Search Engine Optimization

Robot Identification Algorithm

Current Identification Algorithm

The following algorithm is used to determine if a user is a indexing (or otherwise) robot. If the remote machine identification (usually in the user agent field of the HTML request) includes any of the following, it is considered a robot:

ABOUT.ASK.COM
AISEARCHBOT
ATRAXBOT
BINGBOT
CAMONTSPIDER
CAZOODLEBOT
CCBOT
CRAWLER
DISCOBOT
GIGABOT
GOOGLEBOT
LINGUEE+BOT
MJ12BOT
MLBOT
MSNBOT
NEXTGENSEARCHBOT
PICSEARCH.COM
PLONEBOT
SCOUTJET
SEARCHME.COM
SITEBOT
SITESUCKER
SLURP
SOGOU+WEB+SPIDER
XENU+LINK+SLEUTH
YANDEX
WEBVAC
65.55.230.xx (MSN Search Engine)
220.181.51.xx (Baidu Search Engine)

In addition, several individual IP addresses have been blocked due to past behavior.

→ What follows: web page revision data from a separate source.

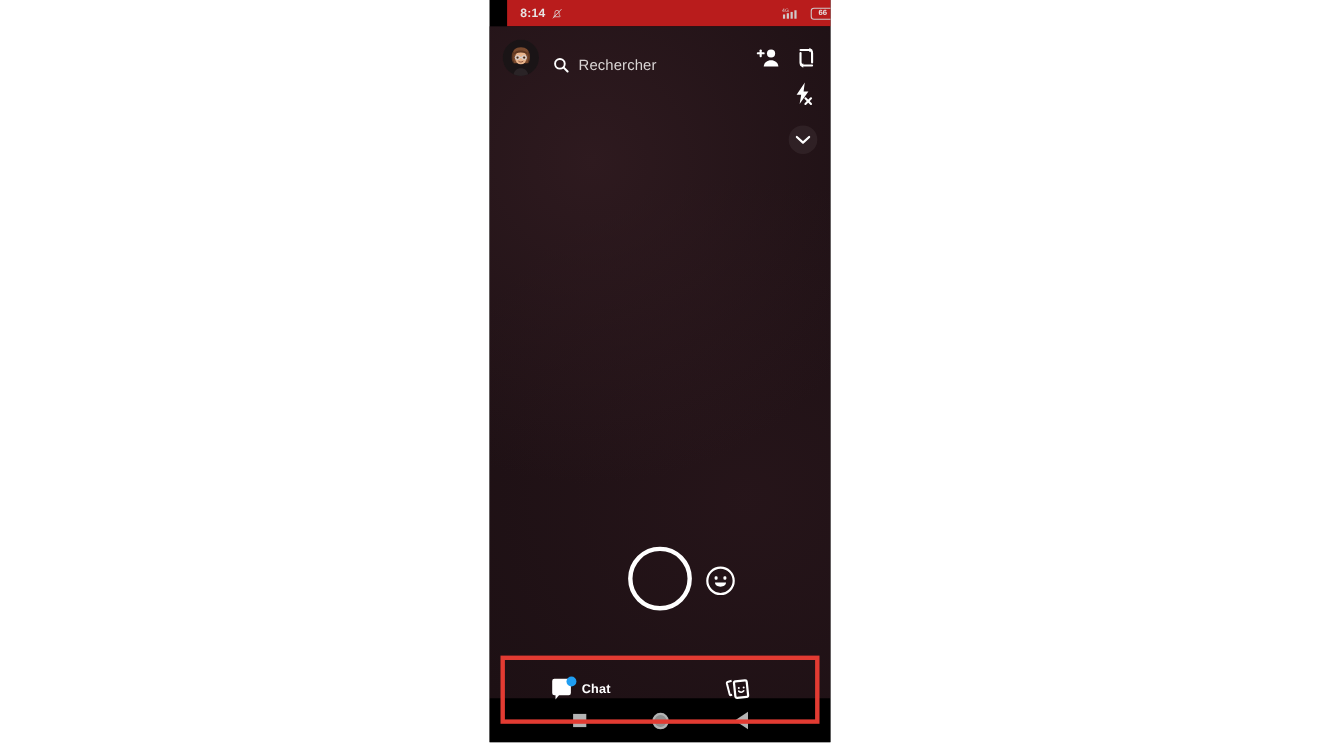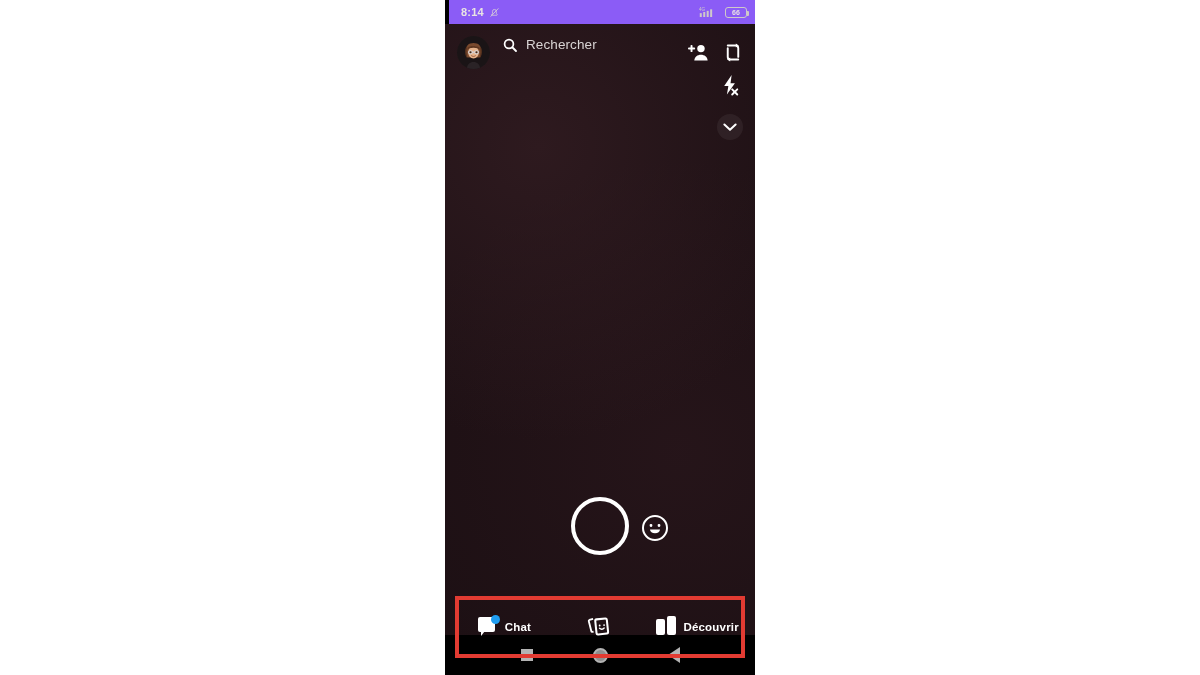--- a/index.html
+++ b/index.html
@@ -26,9 +26,9 @@
 
   
   #statusbar {
-    position: absolute; left: 4px; top: 0;
+    position: absolute; left: 16px; top: 0;
     width: 310px; height: 24px;
-    background: #8b5cf6;
+    background: #b91c1c;
     display: flex; align-items: center;
     padding: 0 12px;
   }

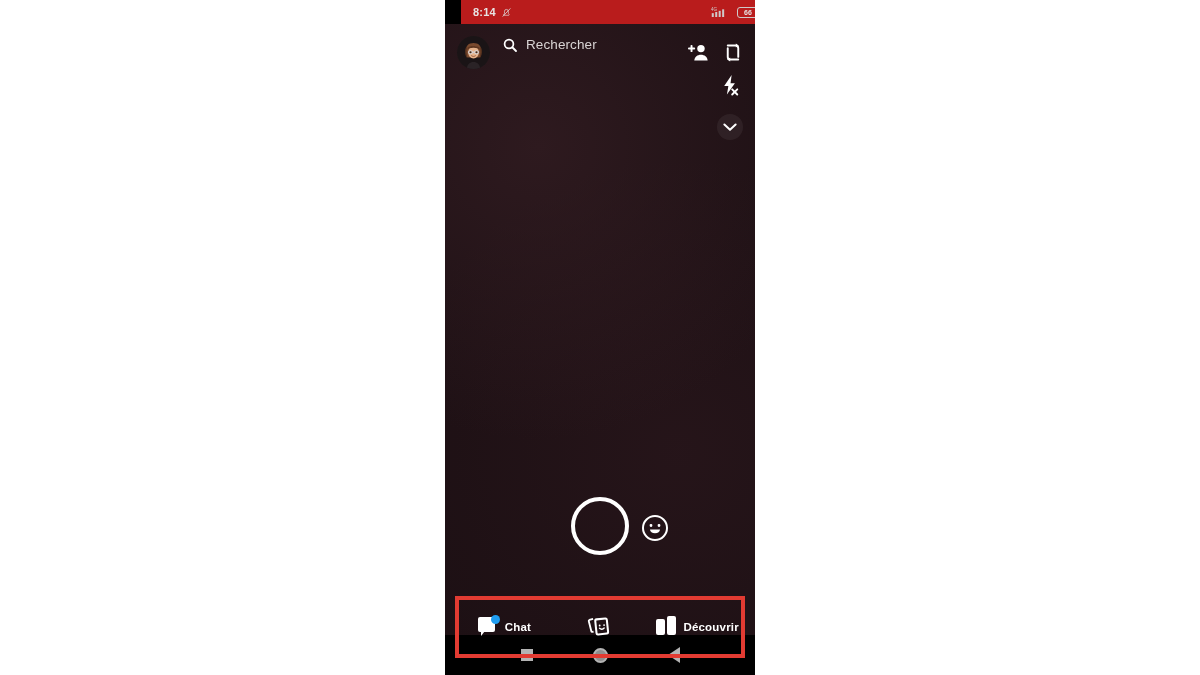--- a/index.html
+++ b/index.html
@@ -76,7 +76,7 @@
     position: relative;
   }
   #searchbar {
-    display: flex; align-items: flex-start; gap: 8px;
+    display: flex; align-items: flex-end; gap: 8px;
     margin-left: 12px; flex: 1 1 auto;
     height: 30px; cursor: text;
   }

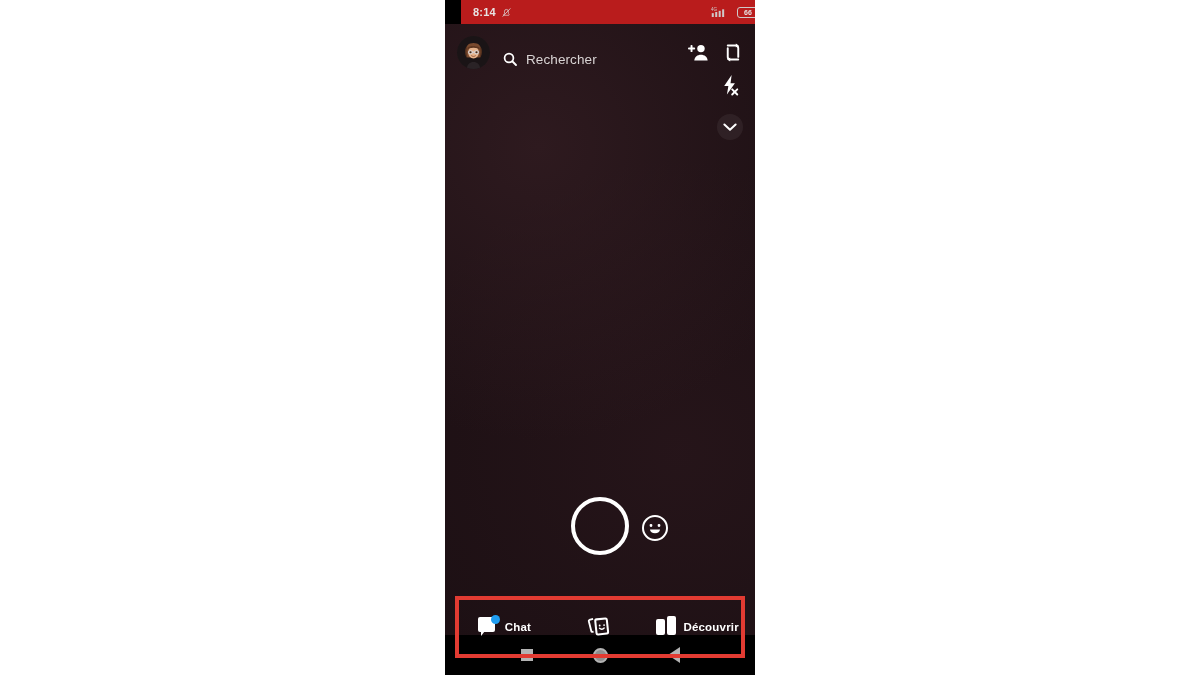--- a/index.html
+++ b/index.html
@@ -322,13 +322,6 @@
           <span class="nav-label"></span>
         </div>
 
-        <div class="nav-item">
-          <span class="nav-ic">
-            <span class="disc-a"></span>
-            <span class="disc-b"></span>
-          </span>
-          <span class="nav-label">Découvrir</span>
-        </div>
       </div>
 
       <div id="nav-highlight"></div>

While this is hardly a secure method, it does enable robot-friendly pages to be served, and other behavior to be blocked.

Finally, for diagnostic and demonstration purposes, by appending "?robot=yes" to the end of the URL a page can be viewed as if it was requested by a search engine robot. This only works if you are currently logged out of the system however.